Revista argentina de microbiología
versión On-line ISSN 1851-7617
CAGLIADA, M. P. et al. Prevalence of antibodies against Kilham virus in experimental rat colonies of Argentina. Rev. argent. microbiol. [online]. 2010, vol.42, n.1, pp. 27-29. ISSN 1851-7617.
The Kilham rat virus (KRV) is a parvovirus originally isolated from a rat sarcoma in the late 1950s.
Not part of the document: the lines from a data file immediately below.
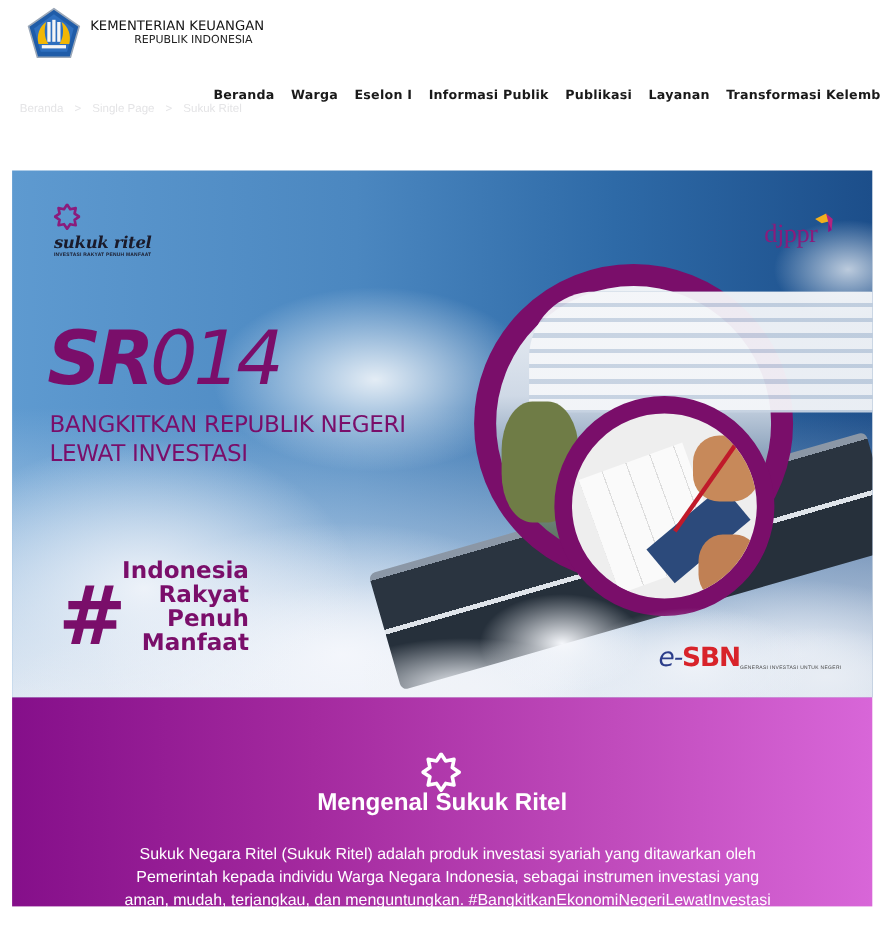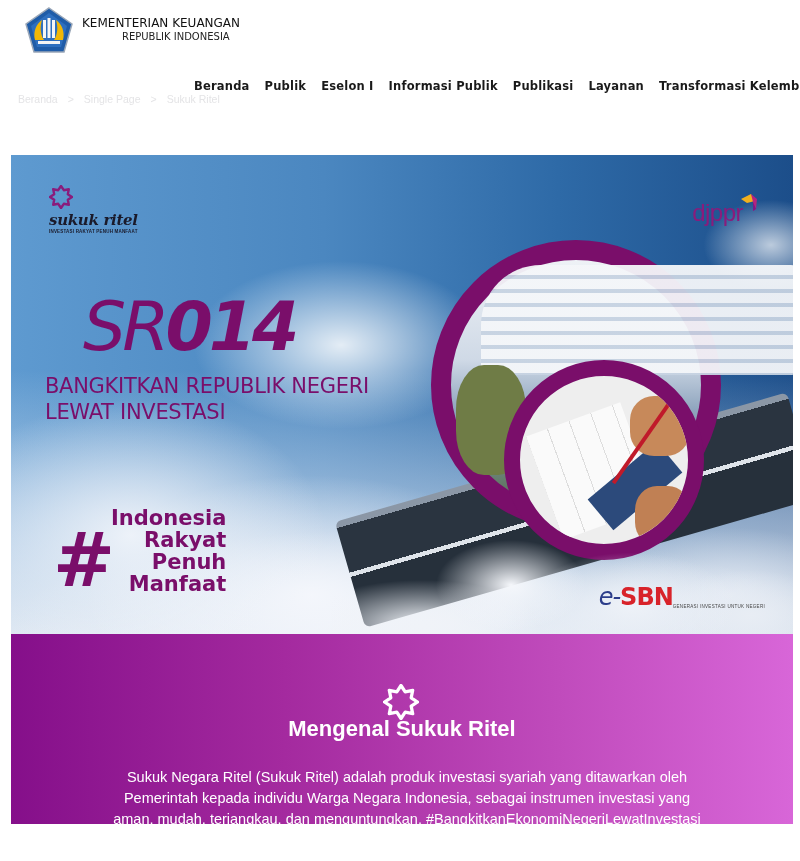--- a/index.html
+++ b/index.html
@@ -54,25 +54,25 @@
       radial-gradient(ellipse 100px 60px at 180px 70px, #f5f7fb, rgba(245,247,251,0) 75%),
       radial-gradient(ellipse 140px 70px at 300px 90px, #eef2f8, rgba(238,242,248,0) 75%),
       radial-gradient(ellipse 120px 60px at 420px 100px, #e8edf4, rgba(232,237,244,0) 75%),
       radial-gradient(ellipse 160px 60px at 90px 110px, #f0f3f8, rgba(240,243,248,0) 75%); }
 
   .sukuk-logo { position: absolute; left: 38px; top: 30px; display: flex; flex-direction: column; align-items: flex-start; }
   .sukuk-logo .name { font-family: "DejaVu Serif", serif; font-style: italic; font-size: 15px; color: #1a1a2a; margin-top: 2px; font-weight: bold; letter-spacing: -0.3px; }
   .sukuk-logo .tag { font-size: 4.5px; color: #1a1a2a; font-weight: bold; letter-spacing: 0.2px; }
 
   .djppr { position: absolute; right: 34px; top: 30px; display: flex; align-items: flex-end; }
-  .djppr .txt { font-family: Liberation Sans, sans-serif; font-size: 24px; color: #8a1c7c; letter-spacing: -0.5px; line-height: 1; margin-top: 16px; }
+  .djppr .txt { font-family: Liberation Serif, serif; font-size: 24px; color: #8a1c7c; letter-spacing: -0.5px; line-height: 1; margin-top: 16px; }
 
   .sr-title { position: absolute; left: 32px; top: 138px; font-family: "DejaVu Sans", sans-serif; color: #7a0e6a; font-size: 68px; line-height: 1; letter-spacing: -4px; }
-  .sr-title .bold { font-weight: normal; font-style: italic; margin-left: 40px; }
-  .sr-title .light { font-weight: bold; font-style: italic; }
+  .sr-title .bold { font-weight: bold; font-style: italic; }
+  .sr-title .light { font-weight: normal; font-style: italic; }
   .sr-tagline { position: absolute; left: 34px; top: 218px; font-family: "DejaVu Sans", sans-serif; color: #7a0e6a; font-size: 21px; line-height: 26px; letter-spacing: -0.3px; }
 
   .hashtag { position: absolute; left: 42px; top: 350px; display: flex; align-items: center; }
   .hashtag .hash { font-family: "DejaVu Sans", sans-serif; font-weight: bold; font-size: 74px; color: #7a0e6a; line-height: 1; margin-right: -4px; margin-top: 18px; }
   .hashtag .words { display: flex; flex-direction: column; align-items: flex-end; font-family: "DejaVu Sans", sans-serif; color: #7a0e6a; font-size: 21px; line-height: 22px; font-weight: 600; }
 
   .esbn { position: absolute; right: 28px; top: 430px; display: flex; flex-direction: row; align-items: flex-end; }
   .esbn .mark { font-family: "DejaVu Sans", sans-serif; font-weight: bold; font-size: 24px; color: #d8232a; line-height: 1; letter-spacing: -1px; }
   .esbn .mark .e { color: #2b3d8a; font-style: italic; font-weight: normal; }
   .esbn .sub { font-size: 4.5px; color: #444; letter-spacing: 0.3px; margin-top: 2px; }
@@ -100,21 +100,21 @@
     <rect x="14" y="35" width="22" height="3" fill="#f5f5f5"></rect>
   </svg>
   <div class="logo-text">
     <span class="logo-title">KEMENTERIAN KEUANGAN</span>
     <span class="logo-sub">REPUBLIK INDONESIA</span>
   </div>
 </div>
 
 <nav class="nav">
   <a class="nav-item">Beranda</a>
-  <a class="nav-item">Publik</a>
+  <a class="nav-item">Warga</a>
   <a class="nav-item">Eselon I</a>
   <a class="nav-item">Informasi Publik</a>
   <a class="nav-item">Publikasi</a>
   <a class="nav-item">Layanan</a>
   <a class="nav-item">Transformasi Kelembagaan</a>
 </nav>
 
 <div class="breadcrumb">
   <span>Beranda</span>
   <span>&gt;</span>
The clinical signs associated with a natural KRV infection include foetal resorption in dams, runtin, ataxia, cerebellar hypoplasia and jaundice in suckling rats, and sudden death, scrotal cyanosis, abdominal swelling and dehydration in juvenile rats. The ability of this virus to produce persistent infections has resulted in a high frequency of contamination of cell cultures and transplantable-tumor system. In addition, the virus may interfere with research in other ways. The remarkable resistance to environmental conditions determines the importance of the detection and control of this agent, especially in the laboratory animal production. This study determines the seroprevalence of Kilham antibodies from sera of adult rats from conventional facilities, using the haemagglutination inhibition test. The seroprevalence varied between 27.8% and 75%. This result confirms that the virus is circulating in Argentinean conventional facilities and might be interfering with research. The recognized Kilham virus may be prevented from supply sources by implementing a health monitoring schedule including a regular serological surveillance, and by keeping the animals under barrier systems.
Palabras llave : Diagnosis; Haemagglutination inhibition test; Kilham rat virus.